Rita Fernandes said...



Acabei por apagar o meu comentário sem querer...

Mas aproveitei para ler melhor, e além das luzes espectaculares que desconhecia que estas espécies produziam, fiquei também admirada com o papel do protorax... Ou melhor dizendo, papeis...

Obrigada!

Pleiades said...



Muito interessante, e é algo que nunca pensei!

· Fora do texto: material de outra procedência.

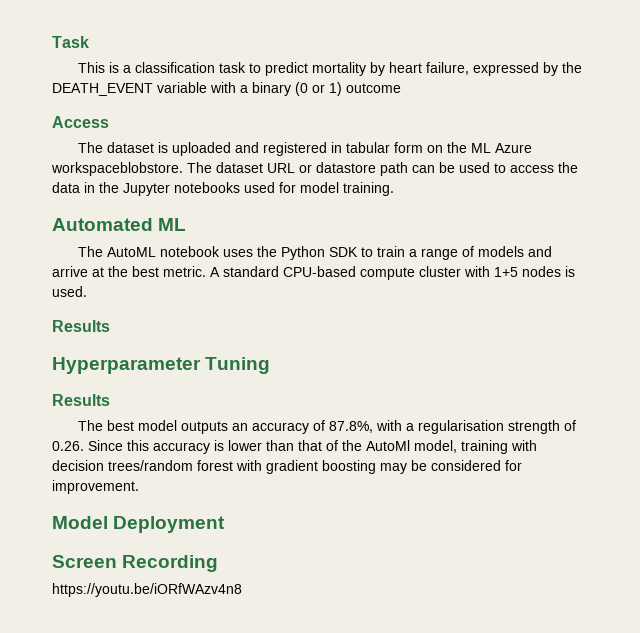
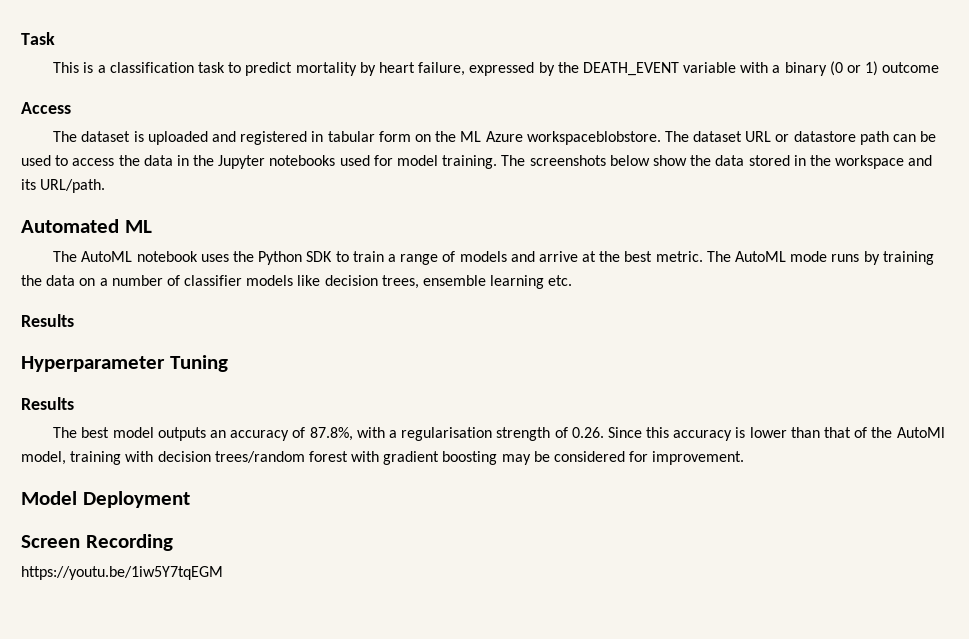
(394, 189) none -> [501,155,933,169] [21,179,106,193] The screenshots below show the data stored in the workspace and its URL/path.
[210,266,575,280] [52,286,87,297] A standard CPU-based compute cluster with 1+5 nodes is used. -> [706,251,934,265] [21,275,573,289] The AutoML mode runs by training the data on a number of classifier models like decision trees, ensemble learning etc.
[52,583,242,597] https://youtu.be/iORfWAzv4n8 -> [21,566,223,580] https://youtu.be/1iw5Y7tqEGM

Por exemplo, como é que espécies que supostamente se pensavam serem tão bem conhecidas, em termos de luminosidade, guardaram este segredo, até tempos tão recentes? Dá que pensar.

Lightalive said...



Ainda bem que a Rita gostou.


A que espécies o Pleia Des se refere?

Pleiades said...

Olá


Referia-me mais à Lampyris noctiluca.

Lightalive said...



Então aí concordo perfeitamente!

Mas acredite que quase nenhuma espécie de vaga lume é bem conhecida na Europa (só mesmo o Lampyris noctiluca e relativamente bem, talvez mais umas 2 ou 3 espécies).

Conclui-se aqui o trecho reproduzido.